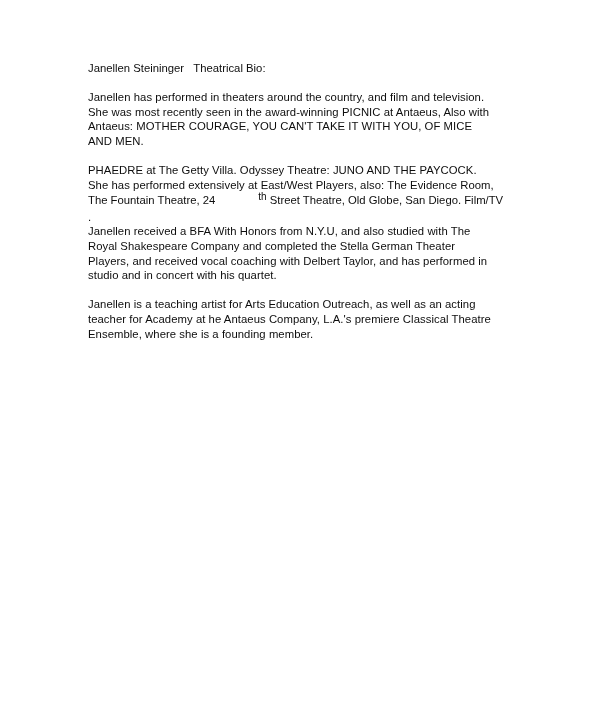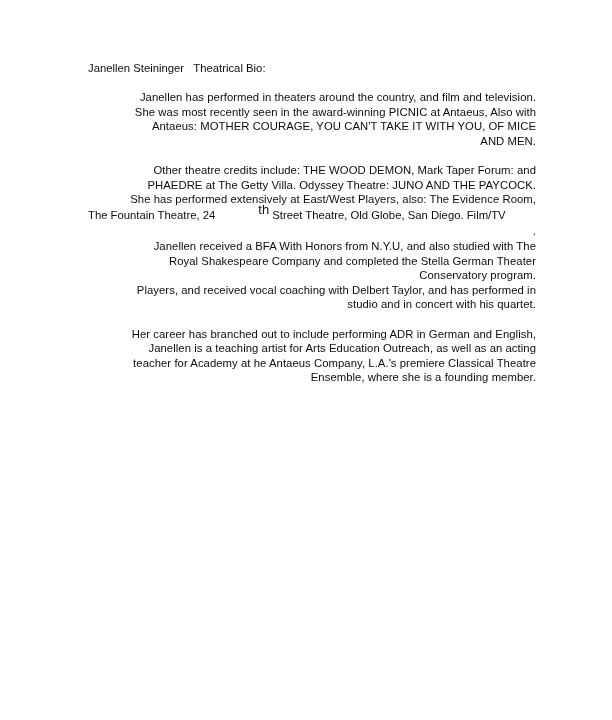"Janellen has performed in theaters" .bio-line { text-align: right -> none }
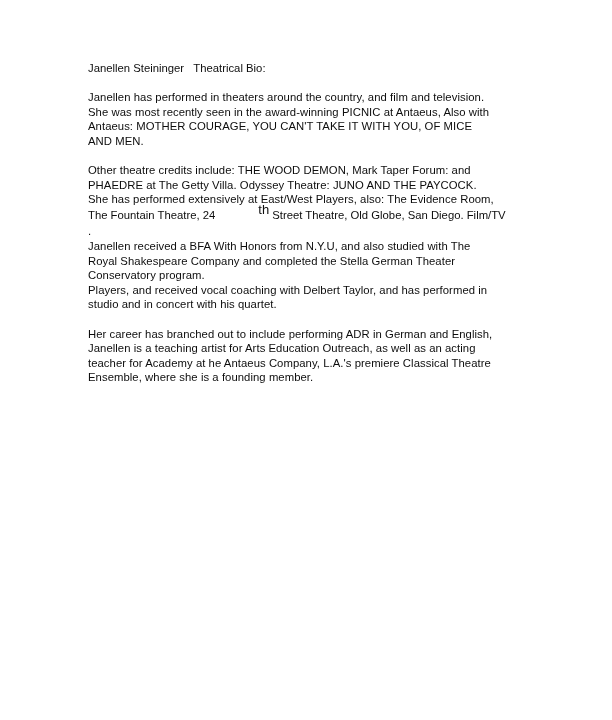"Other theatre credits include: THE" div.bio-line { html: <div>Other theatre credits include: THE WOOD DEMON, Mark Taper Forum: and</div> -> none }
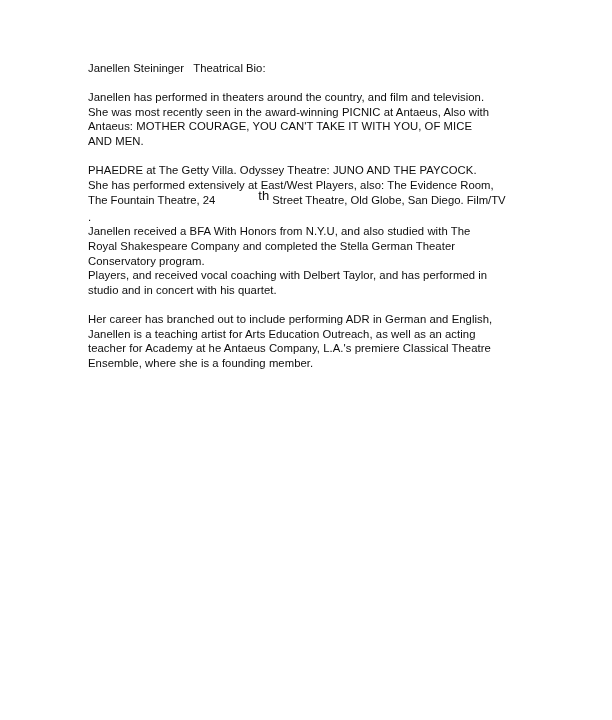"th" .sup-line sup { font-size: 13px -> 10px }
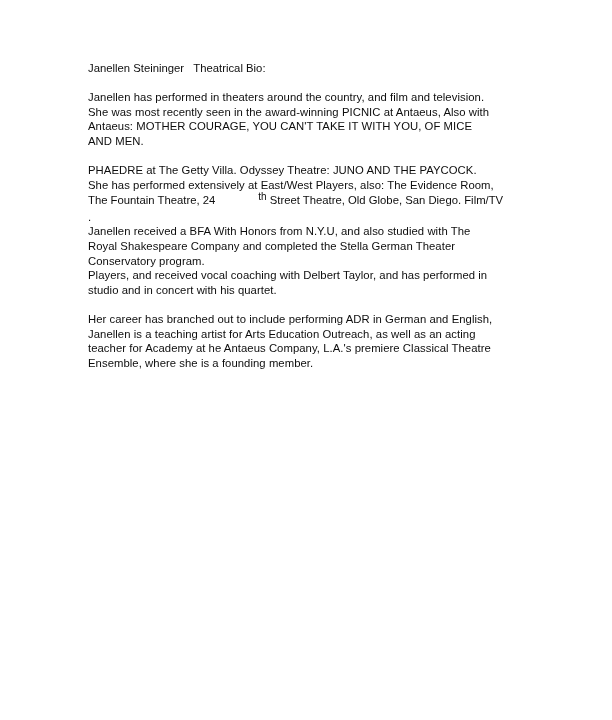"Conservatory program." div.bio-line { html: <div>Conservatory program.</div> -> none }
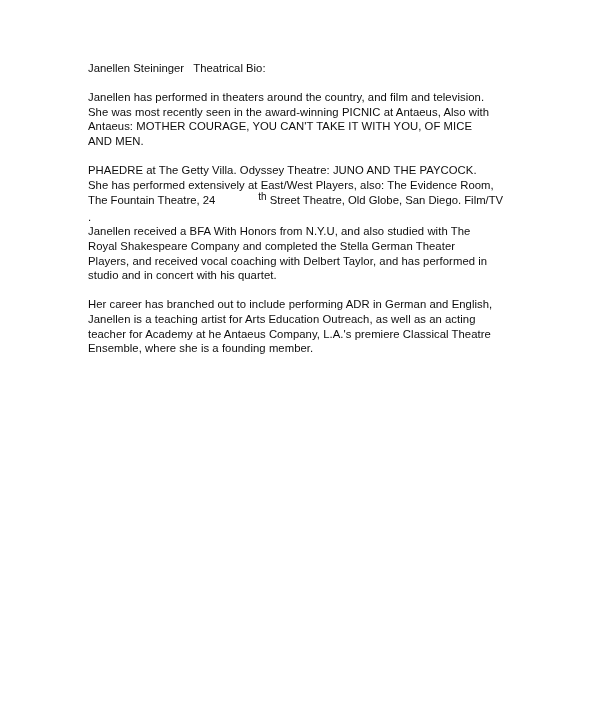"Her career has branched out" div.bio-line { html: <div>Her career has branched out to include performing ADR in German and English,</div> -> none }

□ □ □

◆ **Activity**
Write out every entry exactly. Pictures do not belong in the copy.

◆ **Worked solution**
"Janellen has performed in theaters" .bio-line { text-align: right -> none }
"Other theatre credits include: THE" div.bio-line { html: <div>Other theatre credits include: THE WOOD DEMON, Mark Taper Forum: and</div> -> none }
"th" .sup-line sup { font-size: 13px -> 10px }
"Conservatory program." div.bio-line { html: <div>Conservatory program.</div> -> none }
"Her career has branched out" div.bio-line { html: <div>Her career has branched out to include performing ADR in German and English,</div> -> none }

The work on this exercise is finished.